-- Opening Marker --

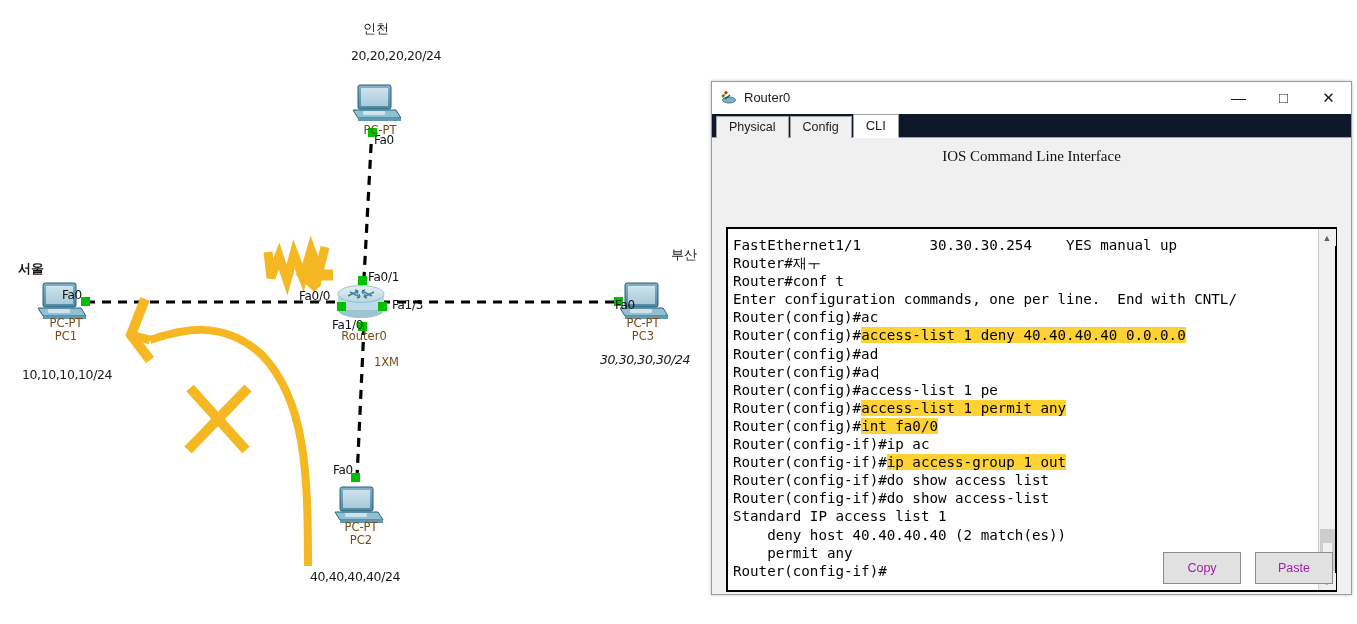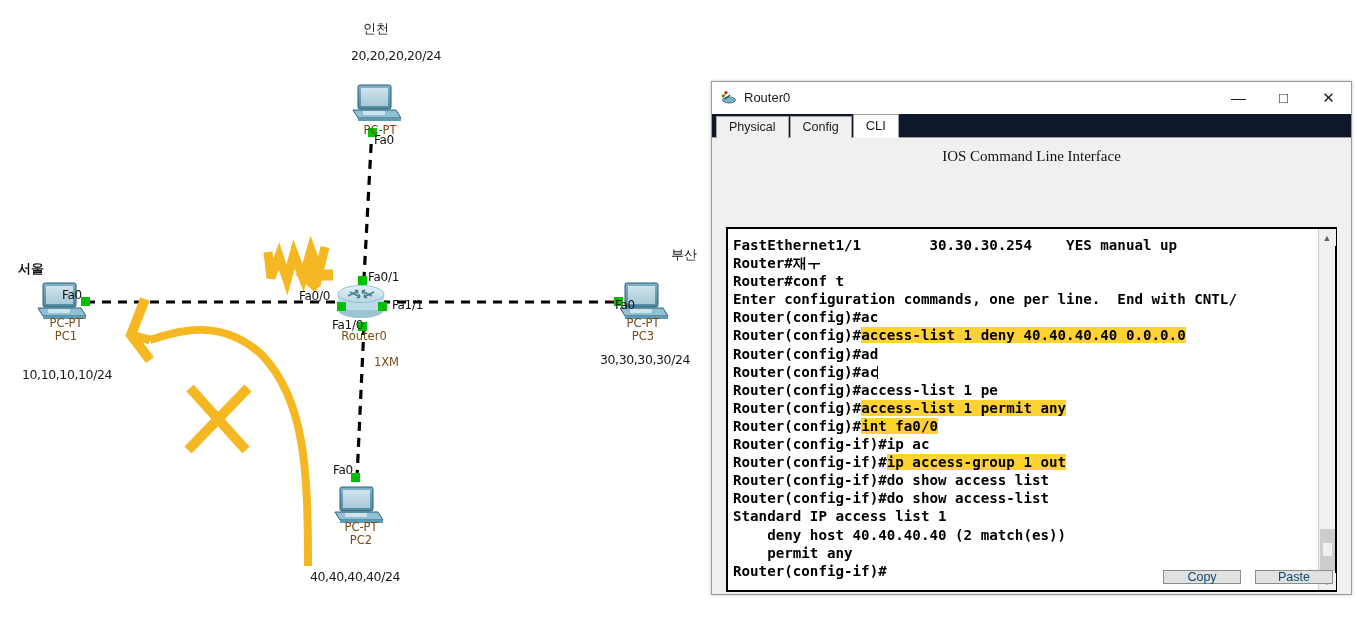--- a/index.html
+++ b/index.html
@@ -91,7 +91,6 @@
   #term {
     flex:1; overflow:hidden; position:relative;
     padding: 7px 4px 0 5px;
-    font-weight: bold;
   }
   #term-lines {
     font-family: "DejaVu Sans Mono", monospace;

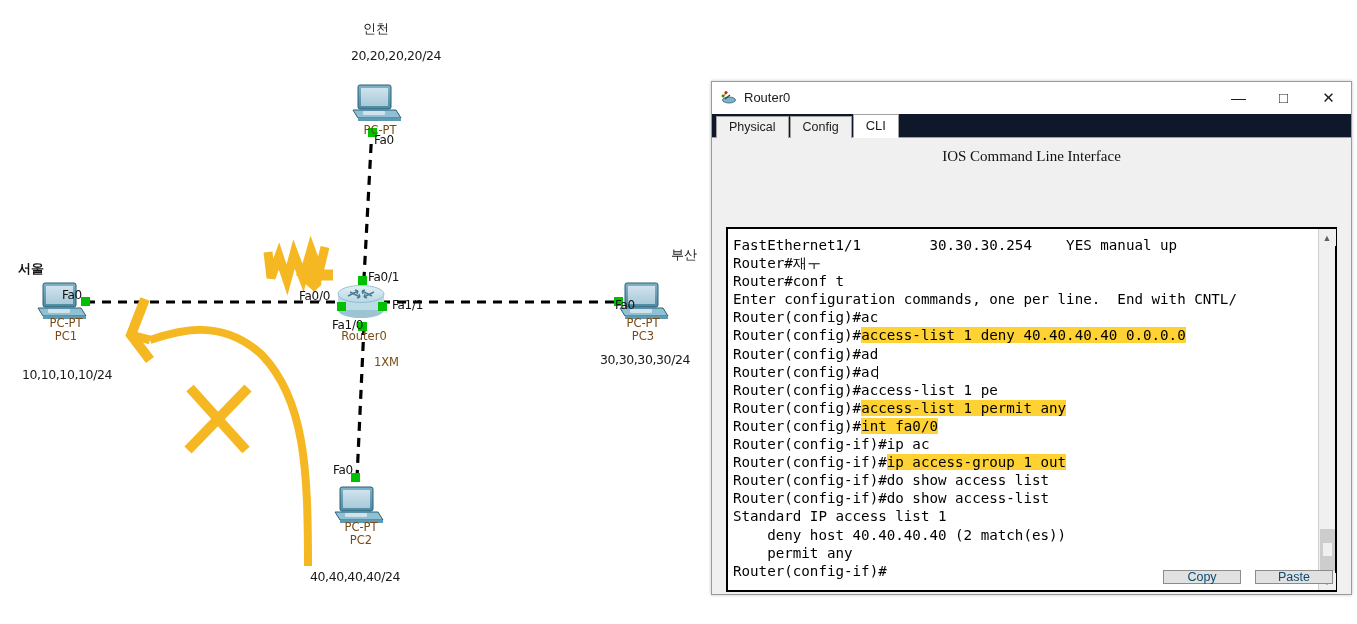--- a/index.html
+++ b/index.html
@@ -267,7 +267,7 @@
 
     <div class="iface-label" style="left:299px; top:289px;">Fa0/0</div>
     <div class="iface-label" style="left:368px; top:270px;">Fa0/1</div>
-    <div class="iface-label" style="left:392px; top:298px;">Fa1/1</div>
+    <div class="iface-label" style="left:392px; top:298px;">Fa1/3</div>
     <div class="iface-label" style="left:332px; top:318px;">Fa1/0</div>
     <div class="dev-name" style="left:333px; top:317px; width:66px; text-align:right;margin-top:39px;">
       <span>1XM</span>

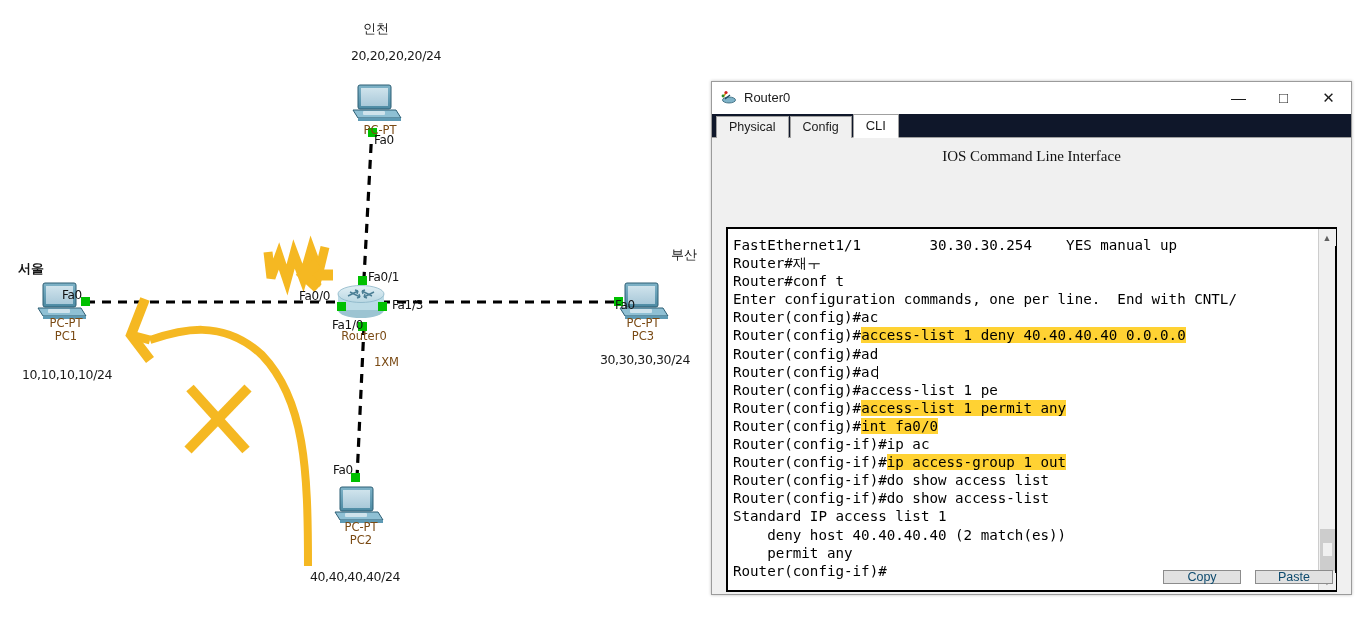--- a/index.html
+++ b/index.html
@@ -255,7 +255,7 @@
       <span>PC-PT</span><br>
       <span>PC3</span>
     </div>
-    <div class="ip-label" style="left:600px; top:352px;">30,30,30,30/24</div>
+    <div class="ip-label" style="left:600px; top:352px;font-style:italic;">30,30,30,30/24</div>
 
     <div class="iface-label" style="left:333px; top:463px;">Fa0</div>
     <div class="dev-name" style="left:331px; top:521px; width:60px;">

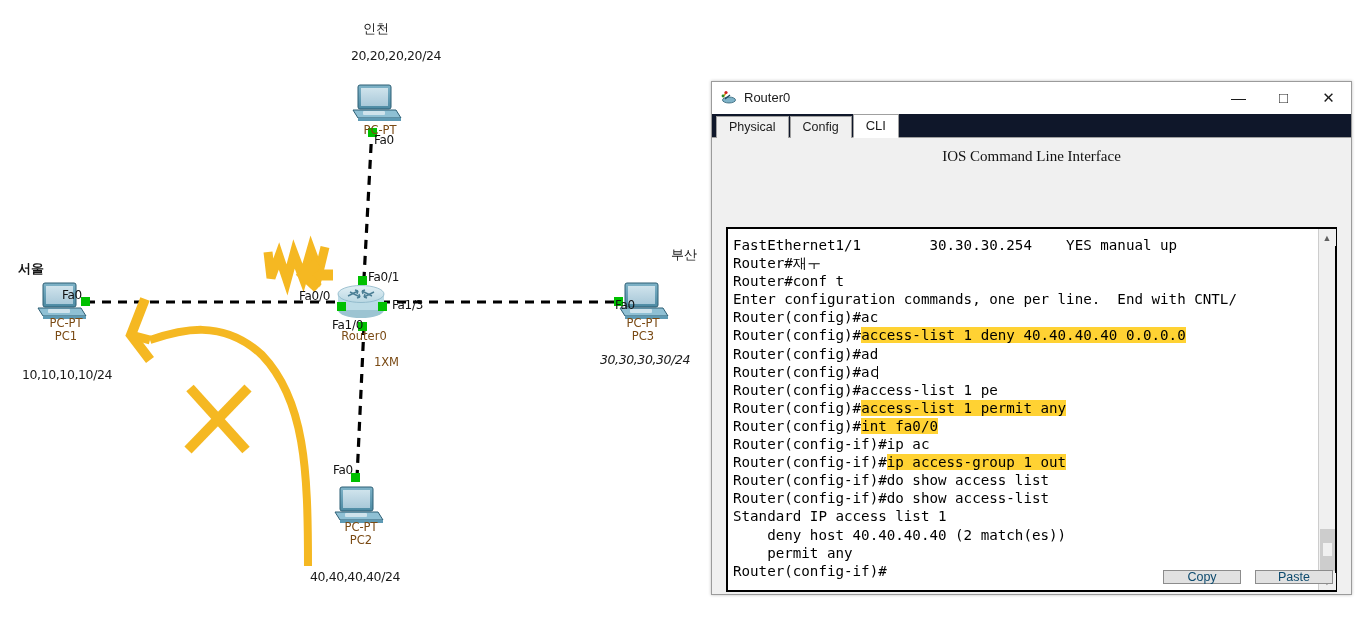--- a/index.html
+++ b/index.html
@@ -125,8 +125,8 @@
     display:flex; justify-content:flex-end; padding-right:18px; gap:14px;
   }
   .dlg-btn {
-    width:78px; height:14px; background:#e1e1e1; border:1px solid #8c8c8c;
-    font-size:12.5px; color:#0c4a6e; display:flex; align-items:center; justify-content:center;
+    width:78px; height:32px; background:#e1e1e1; border:1px solid #8c8c8c;
+    font-size:12.5px; color:#a21caf; display:flex; align-items:center; justify-content:center;
     font-family:"Liberation Sans", sans-serif;
   }
 </style>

-- Closing Marker --

DIRECTIONS :: Only the pictures are to be dropped; return everything else in the listing exactly.

TASK ANSWER ::
--- a/index.html
+++ b/index.html
@@ -91,7 +91,6 @@
   #term {
     flex:1; overflow:hidden; position:relative;
     padding: 7px 4px 0 5px;
-    font-weight: bold;
   }
   #term-lines {
     font-family: "DejaVu Sans Mono", monospace;

--- a/index.html
+++ b/index.html
@@ -267,7 +267,7 @@
 
     <div class="iface-label" style="left:299px; top:289px;">Fa0/0</div>
     <div class="iface-label" style="left:368px; top:270px;">Fa0/1</div>
-    <div class="iface-label" style="left:392px; top:298px;">Fa1/1</div>
+    <div class="iface-label" style="left:392px; top:298px;">Fa1/3</div>
     <div class="iface-label" style="left:332px; top:318px;">Fa1/0</div>
     <div class="dev-name" style="left:333px; top:317px; width:66px; text-align:right;margin-top:39px;">
       <span>1XM</span>

--- a/index.html
+++ b/index.html
@@ -255,7 +255,7 @@
       <span>PC-PT</span><br>
       <span>PC3</span>
     </div>
-    <div class="ip-label" style="left:600px; top:352px;">30,30,30,30/24</div>
+    <div class="ip-label" style="left:600px; top:352px;font-style:italic;">30,30,30,30/24</div>
 
     <div class="iface-label" style="left:333px; top:463px;">Fa0</div>
     <div class="dev-name" style="left:331px; top:521px; width:60px;">

--- a/index.html
+++ b/index.html
@@ -125,8 +125,8 @@
     display:flex; justify-content:flex-end; padding-right:18px; gap:14px;
   }
   .dlg-btn {
-    width:78px; height:14px; background:#e1e1e1; border:1px solid #8c8c8c;
-    font-size:12.5px; color:#0c4a6e; display:flex; align-items:center; justify-content:center;
+    width:78px; height:32px; background:#e1e1e1; border:1px solid #8c8c8c;
+    font-size:12.5px; color:#a21caf; display:flex; align-items:center; justify-content:center;
     font-family:"Liberation Sans", sans-serif;
   }
 </style>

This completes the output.